In the copy, every record below must appear exactly as given, and no picture may appear.

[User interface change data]
----
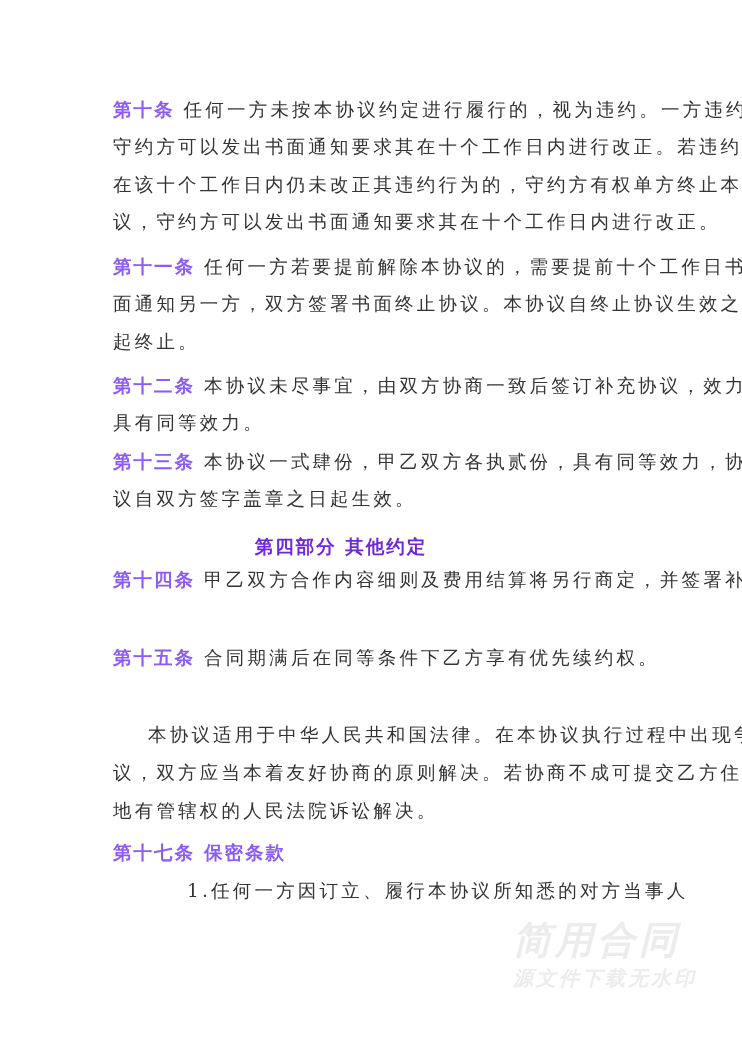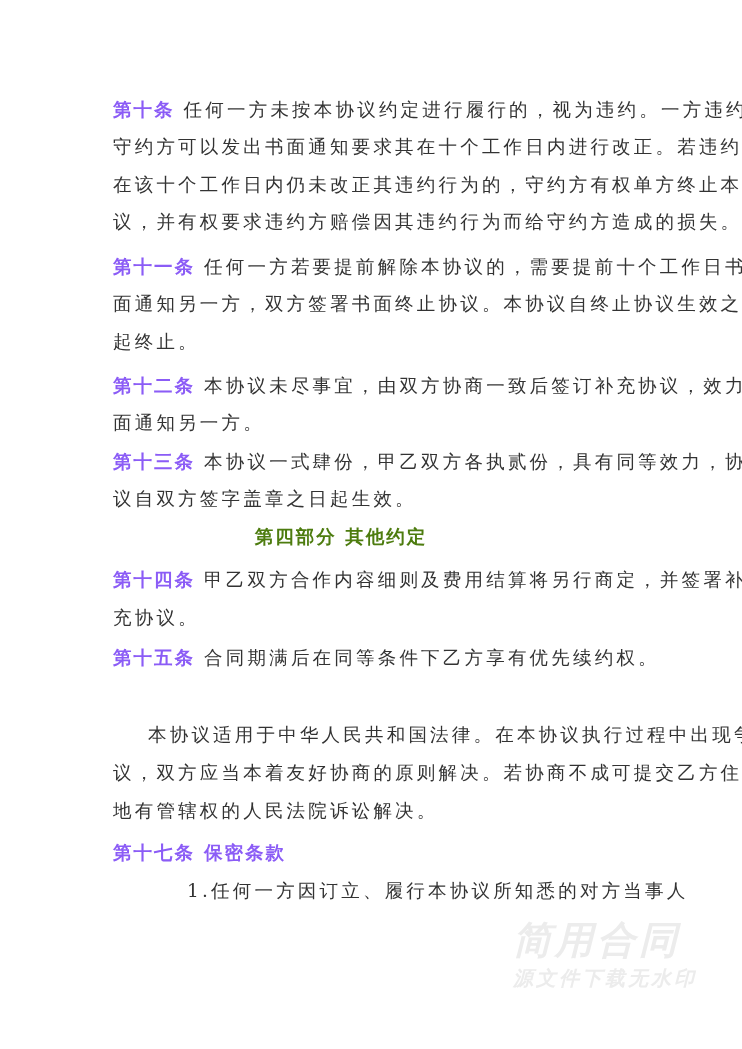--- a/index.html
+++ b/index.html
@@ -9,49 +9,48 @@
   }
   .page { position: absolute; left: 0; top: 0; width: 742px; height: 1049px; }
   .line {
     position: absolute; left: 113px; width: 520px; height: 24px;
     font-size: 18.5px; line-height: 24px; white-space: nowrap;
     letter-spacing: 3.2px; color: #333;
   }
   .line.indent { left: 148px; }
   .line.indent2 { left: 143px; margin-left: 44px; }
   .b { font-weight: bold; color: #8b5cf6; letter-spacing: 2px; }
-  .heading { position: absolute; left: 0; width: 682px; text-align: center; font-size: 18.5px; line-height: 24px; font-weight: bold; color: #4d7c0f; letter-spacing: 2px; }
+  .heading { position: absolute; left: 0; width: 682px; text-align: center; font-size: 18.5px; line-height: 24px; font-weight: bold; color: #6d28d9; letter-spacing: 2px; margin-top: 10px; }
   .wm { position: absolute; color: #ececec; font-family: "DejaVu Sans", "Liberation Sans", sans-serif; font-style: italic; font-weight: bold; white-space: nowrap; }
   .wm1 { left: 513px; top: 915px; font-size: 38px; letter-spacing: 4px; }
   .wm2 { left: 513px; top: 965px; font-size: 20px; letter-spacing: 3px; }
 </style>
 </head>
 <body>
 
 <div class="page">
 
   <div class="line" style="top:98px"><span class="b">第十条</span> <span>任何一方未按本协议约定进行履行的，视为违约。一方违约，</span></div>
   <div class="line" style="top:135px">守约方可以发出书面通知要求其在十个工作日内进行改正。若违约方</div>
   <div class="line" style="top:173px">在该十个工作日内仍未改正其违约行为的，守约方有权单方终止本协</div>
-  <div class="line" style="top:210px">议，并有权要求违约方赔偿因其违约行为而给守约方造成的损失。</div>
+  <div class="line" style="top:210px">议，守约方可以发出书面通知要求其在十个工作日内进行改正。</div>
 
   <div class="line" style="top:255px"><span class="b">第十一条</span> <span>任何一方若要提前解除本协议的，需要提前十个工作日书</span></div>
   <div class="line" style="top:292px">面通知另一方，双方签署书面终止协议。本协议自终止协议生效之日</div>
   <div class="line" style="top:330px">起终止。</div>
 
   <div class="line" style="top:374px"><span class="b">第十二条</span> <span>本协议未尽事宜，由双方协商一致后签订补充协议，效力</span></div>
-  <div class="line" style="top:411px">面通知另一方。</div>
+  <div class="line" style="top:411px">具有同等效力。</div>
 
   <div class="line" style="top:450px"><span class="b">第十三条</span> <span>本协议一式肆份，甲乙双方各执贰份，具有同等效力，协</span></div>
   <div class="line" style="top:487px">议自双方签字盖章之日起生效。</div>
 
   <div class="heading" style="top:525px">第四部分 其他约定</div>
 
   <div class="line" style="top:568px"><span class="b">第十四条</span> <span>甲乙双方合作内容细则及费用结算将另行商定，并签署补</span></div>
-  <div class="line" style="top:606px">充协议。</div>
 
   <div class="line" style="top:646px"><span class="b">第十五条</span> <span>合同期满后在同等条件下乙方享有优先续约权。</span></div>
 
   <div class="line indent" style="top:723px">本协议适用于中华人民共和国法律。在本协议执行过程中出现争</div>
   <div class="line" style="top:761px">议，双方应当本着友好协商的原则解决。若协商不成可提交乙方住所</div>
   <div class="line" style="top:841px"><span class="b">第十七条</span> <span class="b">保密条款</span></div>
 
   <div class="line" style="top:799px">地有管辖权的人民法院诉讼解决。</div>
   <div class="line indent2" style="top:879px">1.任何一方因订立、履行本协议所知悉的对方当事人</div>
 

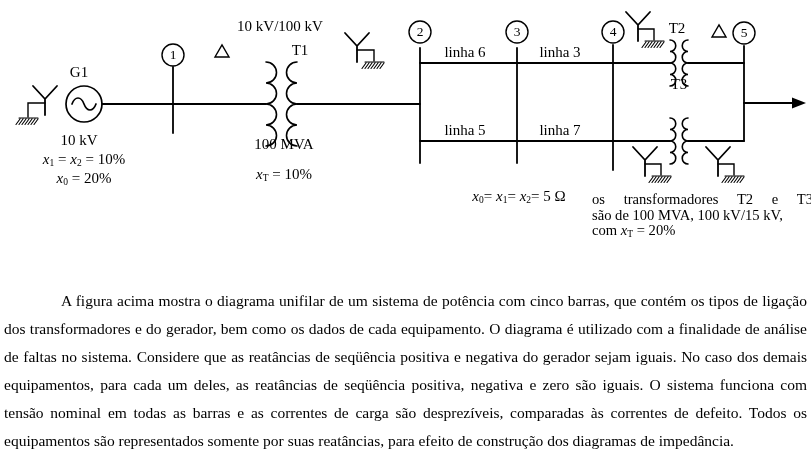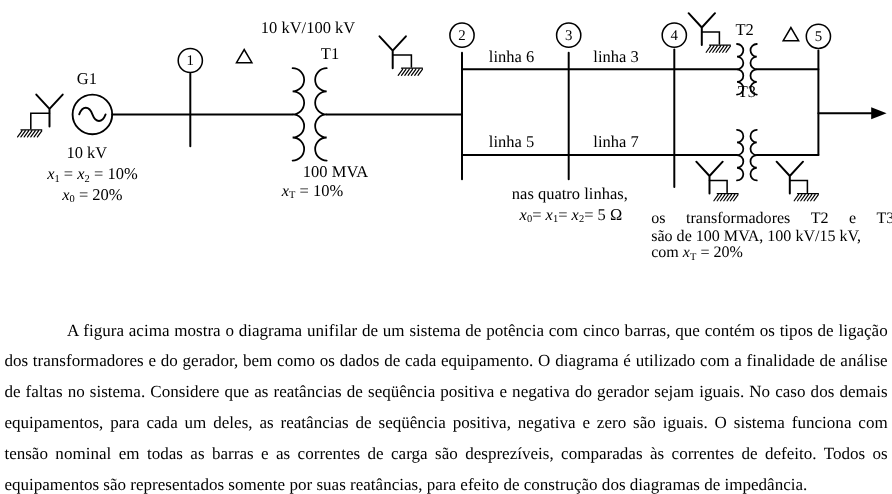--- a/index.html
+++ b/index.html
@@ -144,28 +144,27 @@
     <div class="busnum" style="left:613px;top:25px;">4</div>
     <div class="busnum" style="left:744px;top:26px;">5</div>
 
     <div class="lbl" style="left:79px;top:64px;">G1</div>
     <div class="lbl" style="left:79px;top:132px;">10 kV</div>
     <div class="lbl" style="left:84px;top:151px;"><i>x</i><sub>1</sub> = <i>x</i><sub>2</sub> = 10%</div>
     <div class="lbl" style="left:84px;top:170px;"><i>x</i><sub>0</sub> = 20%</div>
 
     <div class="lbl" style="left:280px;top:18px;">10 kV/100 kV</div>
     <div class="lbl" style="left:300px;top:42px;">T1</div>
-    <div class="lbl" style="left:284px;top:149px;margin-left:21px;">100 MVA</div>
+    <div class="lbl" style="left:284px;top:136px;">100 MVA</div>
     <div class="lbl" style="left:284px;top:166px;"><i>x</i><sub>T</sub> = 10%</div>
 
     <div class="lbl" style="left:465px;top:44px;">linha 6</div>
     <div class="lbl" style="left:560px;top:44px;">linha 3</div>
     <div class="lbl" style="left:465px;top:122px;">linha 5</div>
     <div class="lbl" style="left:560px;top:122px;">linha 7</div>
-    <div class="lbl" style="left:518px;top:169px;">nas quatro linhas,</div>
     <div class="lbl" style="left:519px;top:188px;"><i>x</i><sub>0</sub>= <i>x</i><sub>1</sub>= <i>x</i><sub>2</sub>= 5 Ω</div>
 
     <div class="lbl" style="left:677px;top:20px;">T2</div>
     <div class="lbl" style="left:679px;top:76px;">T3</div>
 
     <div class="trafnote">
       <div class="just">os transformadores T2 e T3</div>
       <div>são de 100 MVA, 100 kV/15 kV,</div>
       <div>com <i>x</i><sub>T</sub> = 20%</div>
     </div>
----
ANSWER SECTION
--- a/index.html
+++ b/index.html
@@ -9,49 +9,48 @@
   }
   .page { position: absolute; left: 0; top: 0; width: 742px; height: 1049px; }
   .line {
     position: absolute; left: 113px; width: 520px; height: 24px;
     font-size: 18.5px; line-height: 24px; white-space: nowrap;
     letter-spacing: 3.2px; color: #333;
   }
   .line.indent { left: 148px; }
   .line.indent2 { left: 143px; margin-left: 44px; }
   .b { font-weight: bold; color: #8b5cf6; letter-spacing: 2px; }
-  .heading { position: absolute; left: 0; width: 682px; text-align: center; font-size: 18.5px; line-height: 24px; font-weight: bold; color: #4d7c0f; letter-spacing: 2px; }
+  .heading { position: absolute; left: 0; width: 682px; text-align: center; font-size: 18.5px; line-height: 24px; font-weight: bold; color: #6d28d9; letter-spacing: 2px; margin-top: 10px; }
   .wm { position: absolute; color: #ececec; font-family: "DejaVu Sans", "Liberation Sans", sans-serif; font-style: italic; font-weight: bold; white-space: nowrap; }
   .wm1 { left: 513px; top: 915px; font-size: 38px; letter-spacing: 4px; }
   .wm2 { left: 513px; top: 965px; font-size: 20px; letter-spacing: 3px; }
 </style>
 </head>
 <body>
 
 <div class="page">
 
   <div class="line" style="top:98px"><span class="b">第十条</span> <span>任何一方未按本协议约定进行履行的，视为违约。一方违约，</span></div>
   <div class="line" style="top:135px">守约方可以发出书面通知要求其在十个工作日内进行改正。若违约方</div>
   <div class="line" style="top:173px">在该十个工作日内仍未改正其违约行为的，守约方有权单方终止本协</div>
-  <div class="line" style="top:210px">议，并有权要求违约方赔偿因其违约行为而给守约方造成的损失。</div>
+  <div class="line" style="top:210px">议，守约方可以发出书面通知要求其在十个工作日内进行改正。</div>
 
   <div class="line" style="top:255px"><span class="b">第十一条</span> <span>任何一方若要提前解除本协议的，需要提前十个工作日书</span></div>
   <div class="line" style="top:292px">面通知另一方，双方签署书面终止协议。本协议自终止协议生效之日</div>
   <div class="line" style="top:330px">起终止。</div>
 
   <div class="line" style="top:374px"><span class="b">第十二条</span> <span>本协议未尽事宜，由双方协商一致后签订补充协议，效力</span></div>
-  <div class="line" style="top:411px">面通知另一方。</div>
+  <div class="line" style="top:411px">具有同等效力。</div>
 
   <div class="line" style="top:450px"><span class="b">第十三条</span> <span>本协议一式肆份，甲乙双方各执贰份，具有同等效力，协</span></div>
   <div class="line" style="top:487px">议自双方签字盖章之日起生效。</div>
 
   <div class="heading" style="top:525px">第四部分 其他约定</div>
 
   <div class="line" style="top:568px"><span class="b">第十四条</span> <span>甲乙双方合作内容细则及费用结算将另行商定，并签署补</span></div>
-  <div class="line" style="top:606px">充协议。</div>
 
   <div class="line" style="top:646px"><span class="b">第十五条</span> <span>合同期满后在同等条件下乙方享有优先续约权。</span></div>
 
   <div class="line indent" style="top:723px">本协议适用于中华人民共和国法律。在本协议执行过程中出现争</div>
   <div class="line" style="top:761px">议，双方应当本着友好协商的原则解决。若协商不成可提交乙方住所</div>
   <div class="line" style="top:841px"><span class="b">第十七条</span> <span class="b">保密条款</span></div>
 
   <div class="line" style="top:799px">地有管辖权的人民法院诉讼解决。</div>
   <div class="line indent2" style="top:879px">1.任何一方因订立、履行本协议所知悉的对方当事人</div>
 

--- a/index.html
+++ b/index.html
@@ -144,28 +144,27 @@
     <div class="busnum" style="left:613px;top:25px;">4</div>
     <div class="busnum" style="left:744px;top:26px;">5</div>
 
     <div class="lbl" style="left:79px;top:64px;">G1</div>
     <div class="lbl" style="left:79px;top:132px;">10 kV</div>
     <div class="lbl" style="left:84px;top:151px;"><i>x</i><sub>1</sub> = <i>x</i><sub>2</sub> = 10%</div>
     <div class="lbl" style="left:84px;top:170px;"><i>x</i><sub>0</sub> = 20%</div>
 
     <div class="lbl" style="left:280px;top:18px;">10 kV/100 kV</div>
     <div class="lbl" style="left:300px;top:42px;">T1</div>
-    <div class="lbl" style="left:284px;top:149px;margin-left:21px;">100 MVA</div>
+    <div class="lbl" style="left:284px;top:136px;">100 MVA</div>
     <div class="lbl" style="left:284px;top:166px;"><i>x</i><sub>T</sub> = 10%</div>
 
     <div class="lbl" style="left:465px;top:44px;">linha 6</div>
     <div class="lbl" style="left:560px;top:44px;">linha 3</div>
     <div class="lbl" style="left:465px;top:122px;">linha 5</div>
     <div class="lbl" style="left:560px;top:122px;">linha 7</div>
-    <div class="lbl" style="left:518px;top:169px;">nas quatro linhas,</div>
     <div class="lbl" style="left:519px;top:188px;"><i>x</i><sub>0</sub>= <i>x</i><sub>1</sub>= <i>x</i><sub>2</sub>= 5 Ω</div>
 
     <div class="lbl" style="left:677px;top:20px;">T2</div>
     <div class="lbl" style="left:679px;top:76px;">T3</div>
 
     <div class="trafnote">
       <div class="just">os transformadores T2 e T3</div>
       <div>são de 100 MVA, 100 kV/15 kV,</div>
       <div>com <i>x</i><sub>T</sub> = 20%</div>
     </div>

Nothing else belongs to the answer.